In relation to her claimed history of domestic violence, the Tribunal found that currently she “does not fear she will suffer harm for this reason should she return to China”. The Tribunal did not accept that there was a real chance of the applicant suffering Convention‑related harm in China in the reasonably foreseeable future.
The applicant now asks the Court to set aside the Tribunal’s decision and to send the matter back to the Tribunal. The application had been set down today to consider whether it raises an arguable case for the making of these orders. The applicant has had the opportunity to file an amended application and evidence, after receiving a bundle of relevant documents and a referral for free legal advice. She has not filed any additional documents, but relies on the contentions made in her original application.
The first ground contends that the Tribunal failed to comply with obligations under s.424A(1). In particular, it is argued that the Tribunal failed to give the applicant particulars of its reasons for rejecting the three corroborative documents submitted by the applicant and inviting her to comment in writing. However, this argument misconceives the effect of s.424A. The Tribunal’s reasoning about information and evidence given to it by the applicant in the course of an application is not required to be put to the applicant for written comment, because it is not “information” within s.424A(1). Even if it were, it would be excluded under s.424A(3)(b).

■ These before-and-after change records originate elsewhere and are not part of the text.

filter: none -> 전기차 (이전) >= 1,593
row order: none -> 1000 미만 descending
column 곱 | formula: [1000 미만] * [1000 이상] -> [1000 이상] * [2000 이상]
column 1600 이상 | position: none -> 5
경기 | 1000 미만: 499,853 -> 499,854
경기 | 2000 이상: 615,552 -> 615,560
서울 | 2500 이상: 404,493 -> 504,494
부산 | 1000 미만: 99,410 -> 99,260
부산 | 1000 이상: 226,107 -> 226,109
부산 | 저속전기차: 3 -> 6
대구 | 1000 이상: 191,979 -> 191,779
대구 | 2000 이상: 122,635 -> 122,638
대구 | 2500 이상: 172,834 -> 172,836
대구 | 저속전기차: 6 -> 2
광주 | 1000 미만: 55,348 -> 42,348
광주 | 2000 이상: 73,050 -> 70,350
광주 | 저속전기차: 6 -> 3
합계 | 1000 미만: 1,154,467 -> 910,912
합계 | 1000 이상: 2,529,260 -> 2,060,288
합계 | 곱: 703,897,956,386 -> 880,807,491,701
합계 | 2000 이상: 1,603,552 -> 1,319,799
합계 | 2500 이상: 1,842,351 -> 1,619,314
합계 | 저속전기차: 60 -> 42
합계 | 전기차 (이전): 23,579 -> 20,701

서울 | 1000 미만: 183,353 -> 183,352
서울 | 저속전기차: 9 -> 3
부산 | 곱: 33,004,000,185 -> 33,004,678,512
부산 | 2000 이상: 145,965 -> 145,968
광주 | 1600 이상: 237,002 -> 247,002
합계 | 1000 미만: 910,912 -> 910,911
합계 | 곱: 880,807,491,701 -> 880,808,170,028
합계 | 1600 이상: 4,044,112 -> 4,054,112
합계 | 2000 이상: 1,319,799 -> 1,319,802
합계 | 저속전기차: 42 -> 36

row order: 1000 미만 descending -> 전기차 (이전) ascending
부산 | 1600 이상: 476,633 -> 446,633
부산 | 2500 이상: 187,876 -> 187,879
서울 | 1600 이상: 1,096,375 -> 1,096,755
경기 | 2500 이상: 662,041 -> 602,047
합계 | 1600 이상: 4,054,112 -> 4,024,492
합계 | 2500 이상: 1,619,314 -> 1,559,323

I therefore consider the contentions made in relation to Ground 1 are not reasonably arguable as a basis for establishing jurisdictional error affecting the Tribunal’s decision.
The second ground contends that “the Tribunal failed to consider my claims properly and fairly”. However, this contention and the argument presented in support addresses only the merits of the Tribunal’s reasoning about the statement provided from the Local Church witness in Australia. The Tribunal undoubtedly did consider the weight to be given to that statement, and it was plainly open to it to give the statement no weight as corroborative of the applicant’s history in the light of its views about her credibility (see WAKK v Minister for Immigration & Multicultural & Indigenous Affairs [2005] FCAFC 225 at [70]).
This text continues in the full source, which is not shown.